In our hometowns, we all have our go-to routes. We know which coffee shop to duck into, the most scenic overlooks, and even the cleanest bathrooms for guaranteed emergencies. But when you’re visiting a place you’ve never been, it’s helpful to have a little of that insider intel.

We’ve asked awesome families from all over the U.S. to map out their favorite walking paths in both urban and rural areas. So bust out a stroller that’s up to the task, lace up your sneakers, and head out on your next great adventure.

〉Map Tip: Tap the icon in the top left of the maps listed below to see route details and map options.

Seattle, WA

West Seattle

Grab a Hawaiian-style lunch at Marination Ma Kai then walk along the Alki path towards Alki Beach or even Alki Point Lighthouse. If the walk doesn’t sound great after all those tacos, you could rent a SUP, kayak or bike next to Marination.

Queen Anne

Grab ingredients for a picnic at Trader Joe’s, Queen Anne Ave. Walk or drive to Kerry Park. This viewpoint is one of the most famous in the city and it gets crowded – but the combination of the city skyline and Mount Rainier is worth the stop. For a more relaxing and equally gorgeous place for a picnic, continue 10 minutes down the ritzy road to Marshall Park. Before you leave Marshall Park, pop into the tiny rose garden across the street.
Make your way back to Molly Moons for some amazing ice cream. It’s fun to take a meandering route past all of the beautiful homes along the way. (Try to find the cool hidden stairs that connect certain streets together.)

Seward Park

Loop around the park for a great waterfront stroll.

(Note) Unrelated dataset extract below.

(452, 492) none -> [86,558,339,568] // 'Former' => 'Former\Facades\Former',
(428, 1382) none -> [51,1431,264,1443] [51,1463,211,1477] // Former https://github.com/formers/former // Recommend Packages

The path is paved, wide, and great for strollers.

After your walk, make the pretty drive along Lake Washington Blvd. to Mioposto Pizzeria for some breakfast, lunch, or dinner.

Local insight provided by Katie W.

Austin, Texas

Children’s museum, park, and ice cream

Thinkery Children’s Museum | This hands-on museum focuses on STEM exhibits that change frequently. Bring a change of clothes so the kids can take full advantage of the water features. Park on the north side of the building to make use of a free parking garage.

Mueller Trailer Eats | Check out the rotating food truck options. On Sundays between 10 a.m. – 2 p.m., you can catch the farmers’ market across the street in the Browning Hangar.

Mueller Lake Park | Once the site of the old airport, the Mueller redevelopment is now a mixed-used metropolitan dream. Check out the playground, watch the ducks, and cruise around the many trails after lunch.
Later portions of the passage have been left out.